Data under study section start

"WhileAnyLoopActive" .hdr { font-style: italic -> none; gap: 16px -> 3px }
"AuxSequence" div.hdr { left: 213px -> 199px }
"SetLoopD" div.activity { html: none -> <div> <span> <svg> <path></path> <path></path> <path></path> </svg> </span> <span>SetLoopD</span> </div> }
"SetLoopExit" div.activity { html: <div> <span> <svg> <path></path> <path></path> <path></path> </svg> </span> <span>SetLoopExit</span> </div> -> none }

Data under study section end
Data under study section start

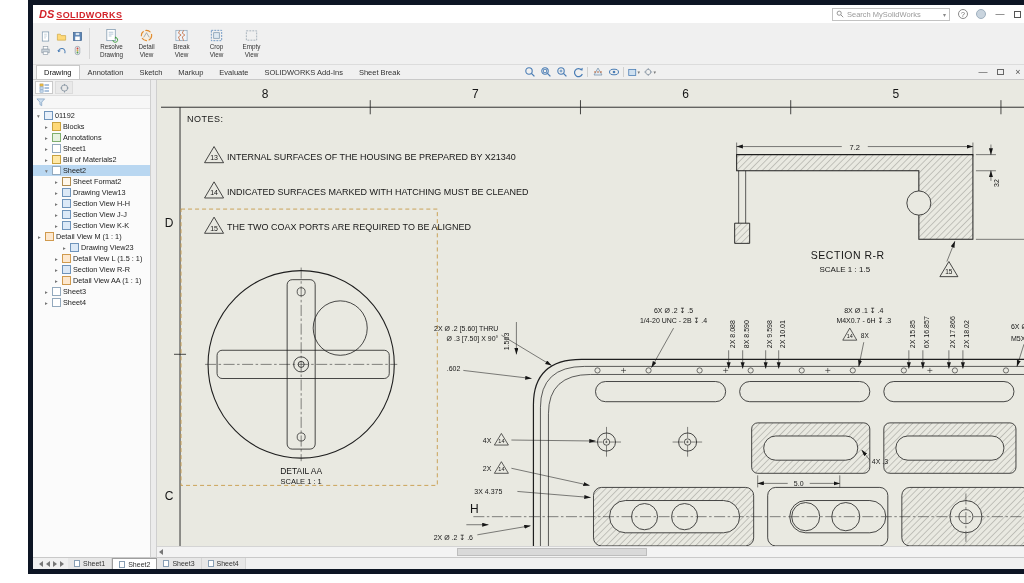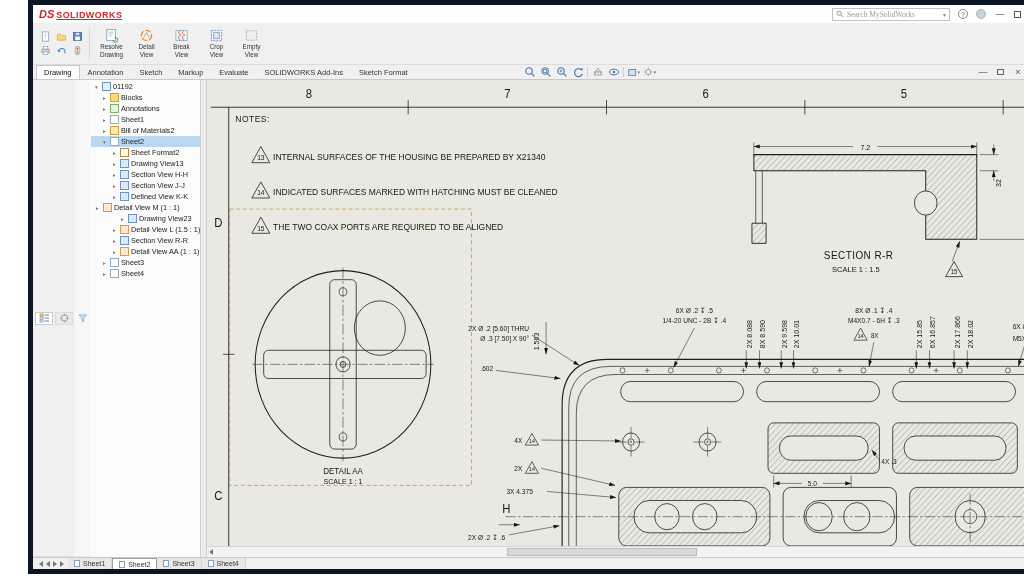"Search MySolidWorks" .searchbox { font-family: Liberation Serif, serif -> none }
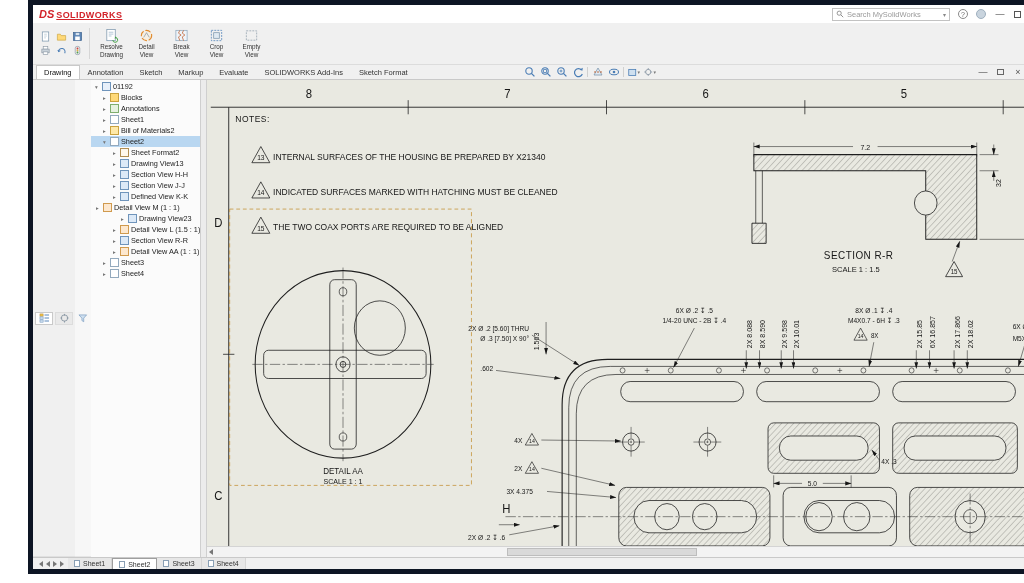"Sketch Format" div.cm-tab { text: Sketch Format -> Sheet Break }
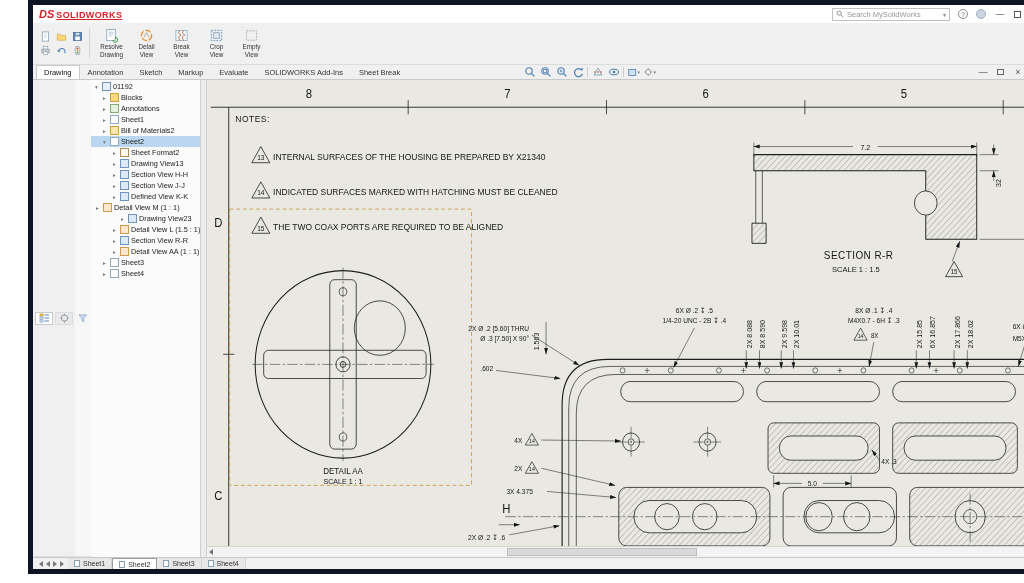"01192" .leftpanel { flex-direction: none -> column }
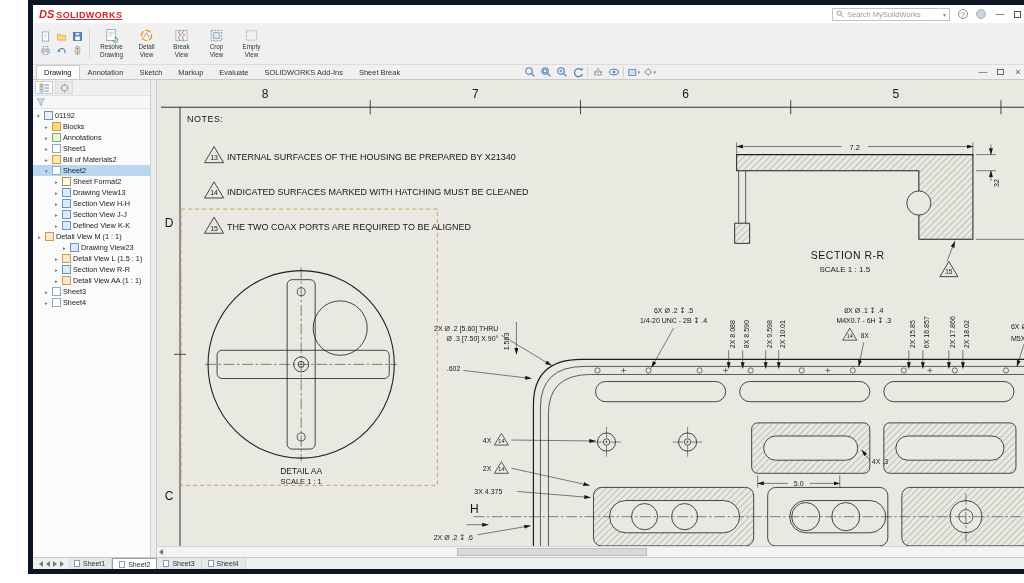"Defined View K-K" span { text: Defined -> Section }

Data under study section end

[Work order]: When a line in the data contains "activity", return it as written.

[Task solution]:
"SetLoopD" div.activity { html: none -> <div> <span> <svg> <path></path> <path></path> <path></path> </svg> </span> <span>SetLoopD</span> </div> }
"SetLoopExit" div.activity { html: <div> <span> <svg> <path></path> <path></path> <path></path> </svg> </span> <span>SetLoopExit</span> </div> -> none }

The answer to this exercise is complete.